Toutes les étoiles de Sacha Morage
Toutes les étoiles de Sacha Morage
Quatrième de couverture
Destination : les bas-fonds du vaisseau, là où le trafic d’humain est monnaie courante. Là où Tuvain vend les mérites de sa jeune marchandise à Ireza, venue recruter pour son programme d’entrainement à la planche, cette discipline violente, mais non moins populaire. Là où la petite Anguille est achetée pour sa souplesse et sa détermination. Car il lui en faudra, de la détermination, pour survivre à cet entrainement. Et peut-être un jour, qui sait, s’élever dans les niveaux. Quel que soit le prix à payer.
J’ai reçu cette nouvelle dans l’abonnement Chronopages des éditions 1115. Je l’ai dévorée. Très vite, j’ai été emportée dans le monde cruel et sordide de ce vaisseau ; je me suis attachée à la narratrice, Anguille. On perçoit des bribes de sa vie, différentes scènes qui montrent son évolution. On voit son histoire par le petit bout de la lorgnette, son point de vue, limité à ses désirs et à sa détermination extraordinaire. Chaque partie de la nouvelle suit son évolution niveau après niveau. Elle veut atteindre le pont supérieur, et elle fera tout pour y parvenir.
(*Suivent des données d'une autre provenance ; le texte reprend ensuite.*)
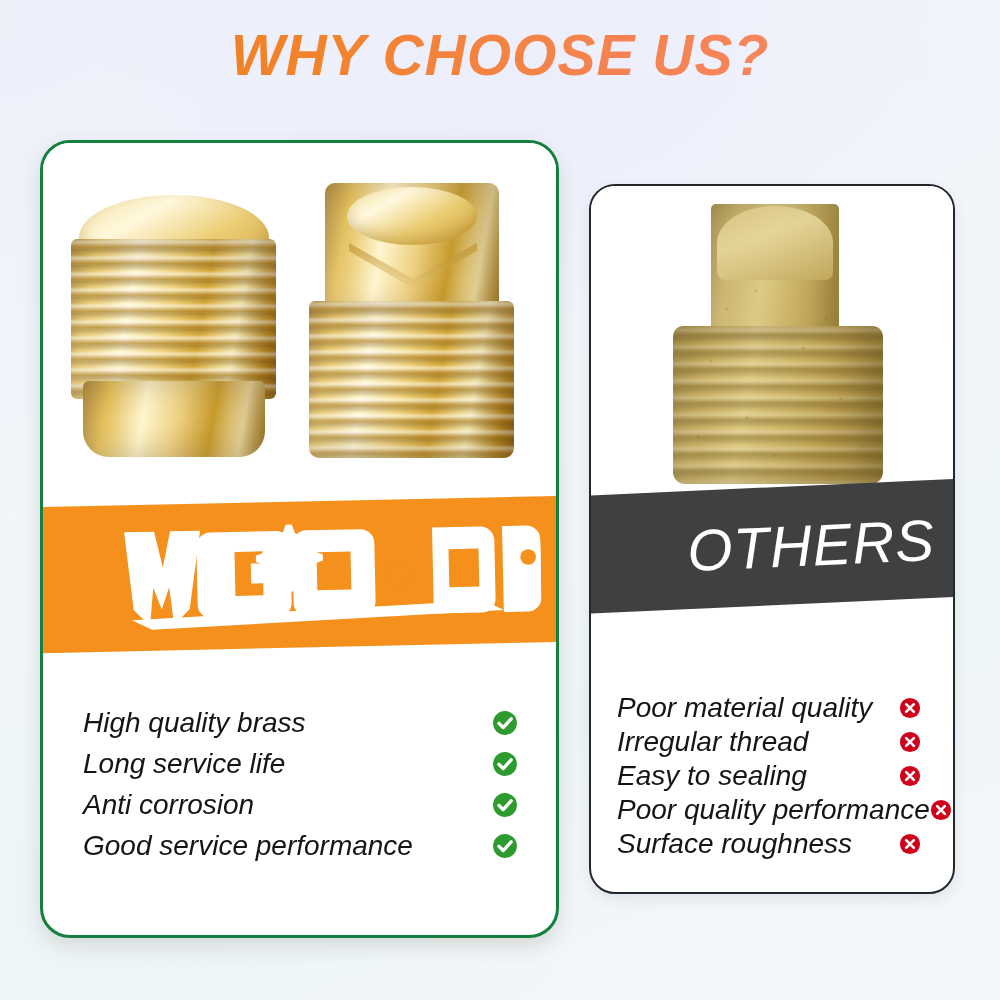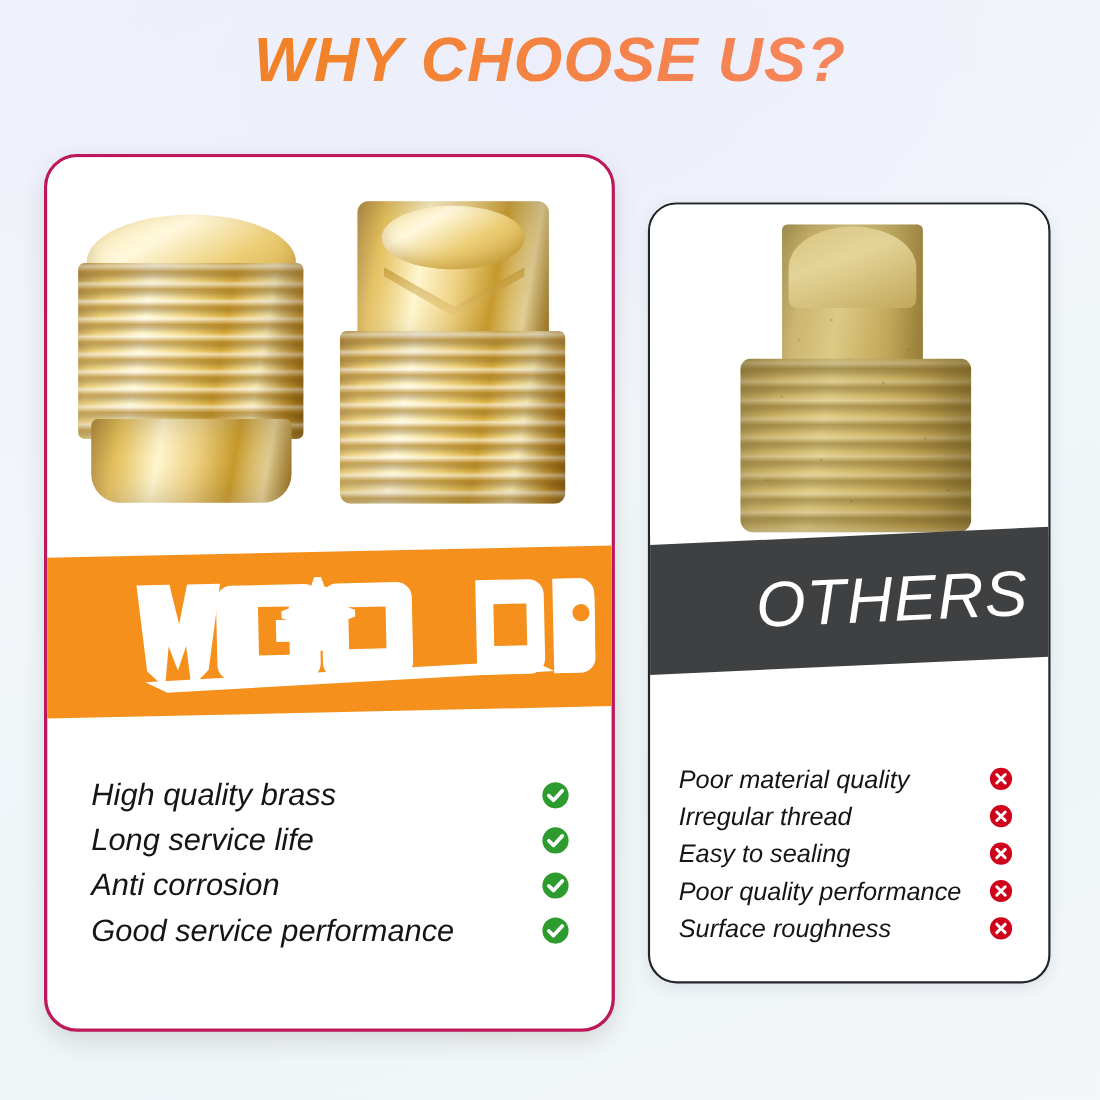"High quality brass" .card-brand { border: 3px solid #be185d -> 3px solid #15803d }
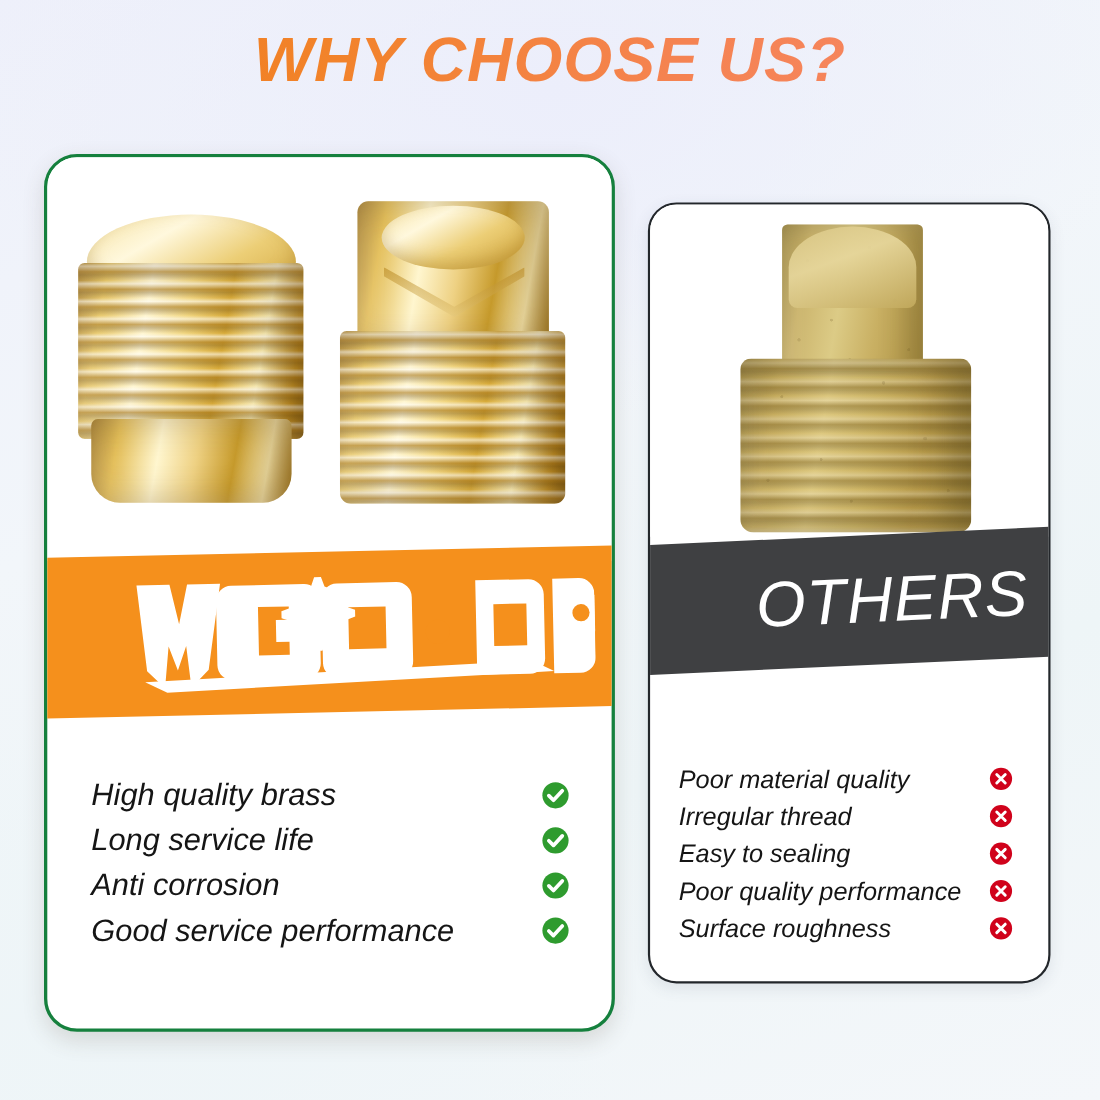"Poor material quality" .row-others .row-text { font-size: 23px -> 28px }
Quelques personnages gravitent autour d’elle. J’ai apprécié Ireza, qui cache une profondeur et un passé lourd, bien plus complexe qu’il n’y parait au premier abord, caché sous son manque de cœur. Quant à Vem, pour moi, il est l’alter ego d’Anguille ; finalement il n’existe que par sa relation avec elle. Il y a aussi d’autres enfants arrachés aux entrailles du vaisseau, dont l’histoire est aussi brève qu’une feuille emportée par le vent.
C’est un récit qui montre un monde violent, même si j’ai trouvé qu’on ne s’attardait pas trop sur les scènes les plus choquantes. C’est plus suggéré que montré avec force détails. J’aurais aimé en savoir plus sur ce vaisseau, cette ville même, qui possède toutes les strates d’une véritable société : quelle taille fait-il ? Où va-t-il ? C’est très mystérieux. Le format de la nouvelle ne nous donne que de brefs aperçus d’un monde immense et complexe. Cela ne nuit pas à la compréhension de la nouvelle, mais cela donne vraiment envie d’en connaitre davantage.
Le thème des jeux dangereux, des sponsors, de la célébrité qui amène une vie meilleure et de l’engouement des spectateurs les plus riches pour ce spectacle de violence, diffusé par l’équivalent de la télévision, renvoie aussi à notre société. Ça m’a aussi fait penser à des œuvres de science-fiction comme Alita de robert Rodriguez (l’adaptation du manga Gunnm de Yukito Kishiro).
Pour finir, le dénouement : je ne peux rien en dire, mais il m’a secoué. Je m’y attendais, mais en même temps j’espérais que cela se termine autrement. Les deux dernières lignes sont glaçantes.